Speaker of the House of Representatives
- In office 24 January 1985 – 2 June 1986
- Monarch: Hirohito
- Deputy: Seiichi Katsumata
- Preceded by: Kenji Fukunaga
- Succeeded by: Kenzaburō Hara

Minister of Justice
- In office 30 November 1981 – 27 November 1982
- Prime Minister: Zenkō Suzuki
- Preceded by: Seisuke Okuno
- Succeeded by: Akira Hatano

Director-General of the Defense Agency
- In office 12 September 1974 – 24 December 1976
- Prime Minister: Takeo Miki
- Preceded by: Sōsuke Uno
- Succeeded by: Asao Mihara

Minister of Education
- In office 30 November 1968 – 5 July 1971
- Prime Minister: Eisaku Satō
- Preceded by: Hirokichi Nadao
- Succeeded by: Saburo Takami

Minister of Health and Welfare
- In office 12 January 1959 – 18 June 1959
- Prime Minister: Nobusuke Kishi
- Preceded by: Ryogo Hashimoto
- Succeeded by: Yoshio Watanabe

Member of the House of Representatives; from Kumamoto;
- In office 11 April 1946 – 24 January 1990
- Preceded by: Constituency established
- Succeeded by: Noriaki Watase
- Constituency: At-large district (1946–1947) 2nd district (1947–1990)

Personal details
- Born: 18 July 1916 Yatsushiro, Kumamoto, Japan
- Died: 13 January 2004 (aged 87)
- Party: Liberal Democratic (after 1955)
- Other political affiliations: JLP (1945–1948) DLP (1948–1950) LP (1950–1955)
- Parent: Michio Sakata (father);
- Alma mater: Tokyo Imperial University
- Awards: Junior Second Rank Order of the Paulownia Flowers

= Michita Sakata =

Japanese politician

Michita Sakata (坂田 道太; 18 July 1916 – 13 January 2004) was a Japanese politician and member of the House of Representatives. Throughout his career, he served as the Minister of Education, Head of the Defense Agency, Minister of Justice, Minister of Health and Welfare, and Speaker of the House of Representatives.

Sakata's prolific career spanned over 40 years, beginning in 1946 and ending in his retirement in 1990, being reelected 16 times to the House of Representatives. He is most known for his role in the suppression of the 1968-69 Japanese university protests as Minister of Education, as well as for his tenure as the Director of the Defense Agency, when he helped write the National Defense Program Outline and set guidelines for US-Japan cooperation.

==Early life and education==
Sakata was born in 1916 in Yatsushiro, Kumamoto, Japan, to a land-owning family.
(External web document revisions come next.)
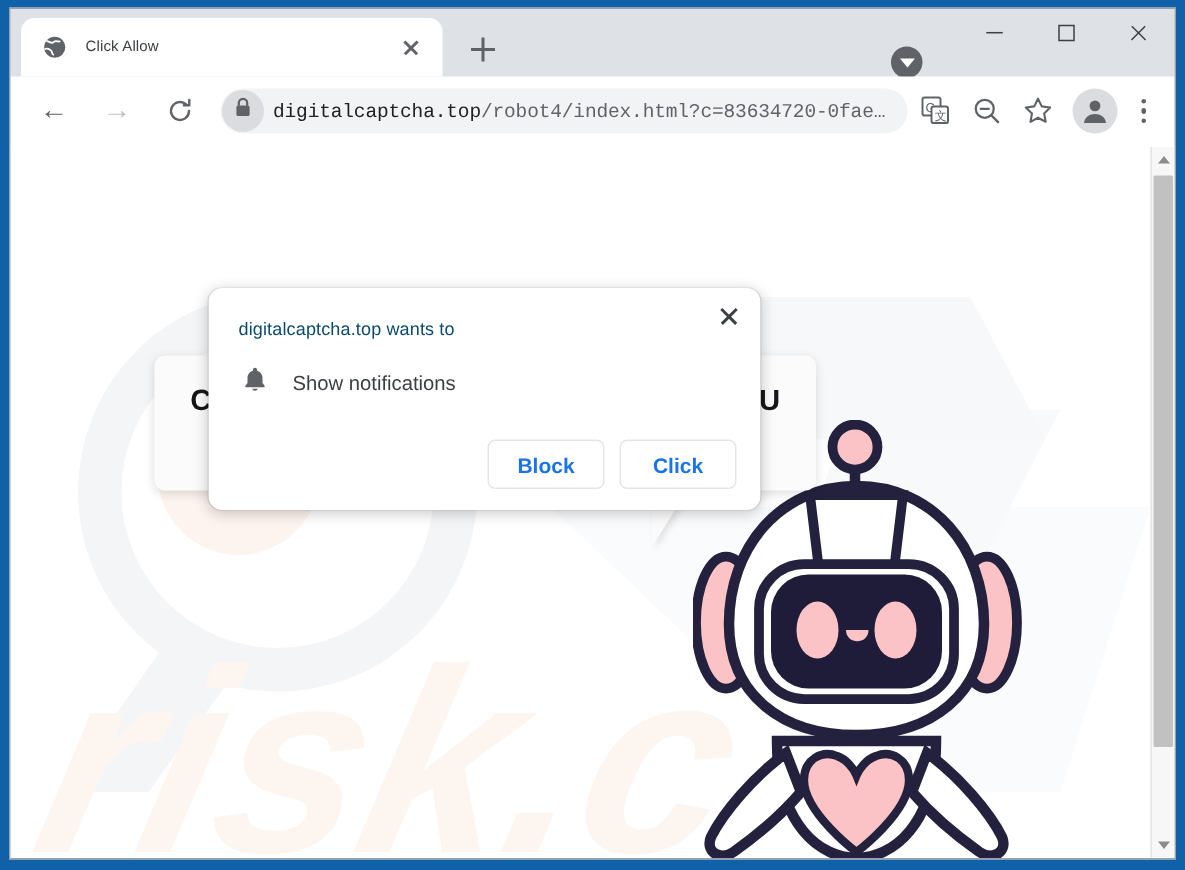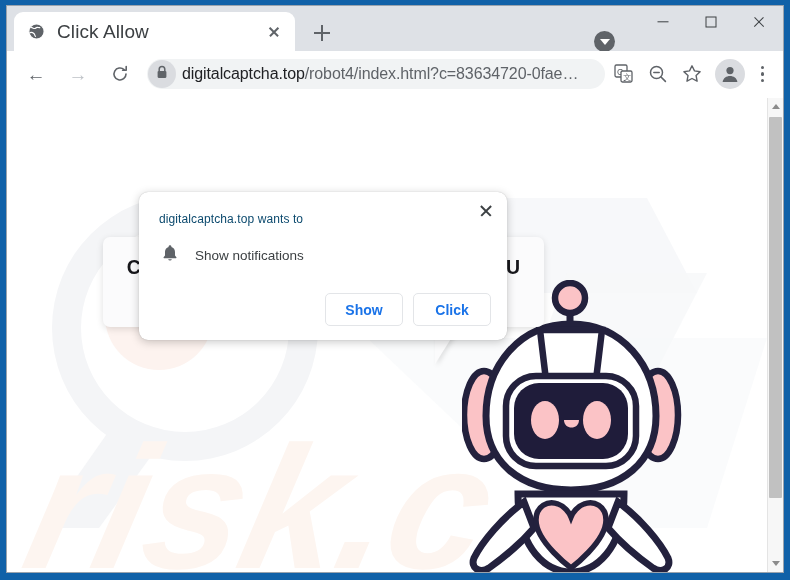"Click Allow" #tab-title { font-size: 19px -> 10px }
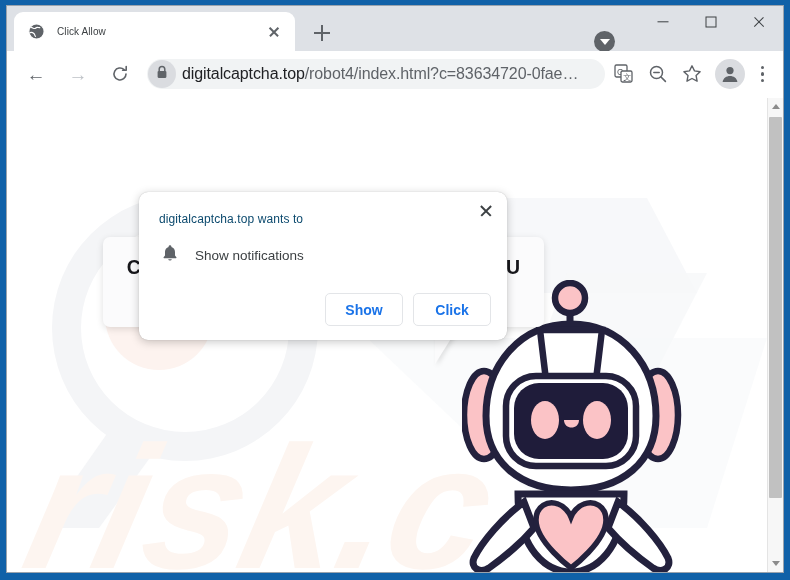"digitalcaptcha.top/robot4/index.html?c=8" #url-text { font-family: none -> Liberation Mono, monospace; font-size: 16px -> 13px }
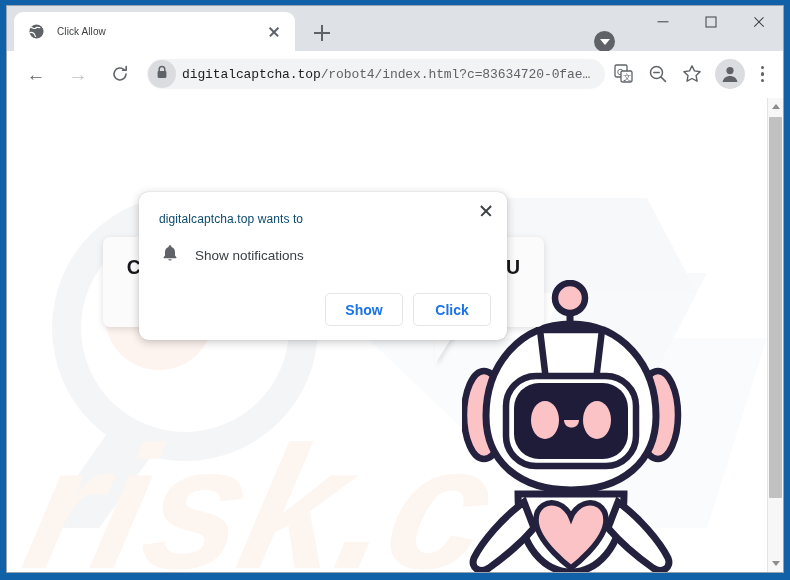"Show" button.dialog-btn { text: Show -> Block }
His parents were Michio and Youko Sakata, and he hailed from a political family background. Both his grandfather and his father were members of the Rikken Seiyūkai and active in local and national politics (Michio Sakata, Michita's father, was the mayor of Kumamoto for some time). He attended Yatsushiro Middle School and Seijou High School (after failing the entrance examinations for a prestigious school in Kumamoto, Sakata moved to Tokyo to attend Seijou, where he was allowed to pursue his interests in the humanities and arts further). He then went on to study German studies at Tokyo Imperial University.

==Political career==
Having graduated from university in 1942, Sakata began to work for Mitsujiro Ishii, the Minister of Commerce. However, in 1946, at the age of 29, he ran for the House of Representatives in Kumamoto and won.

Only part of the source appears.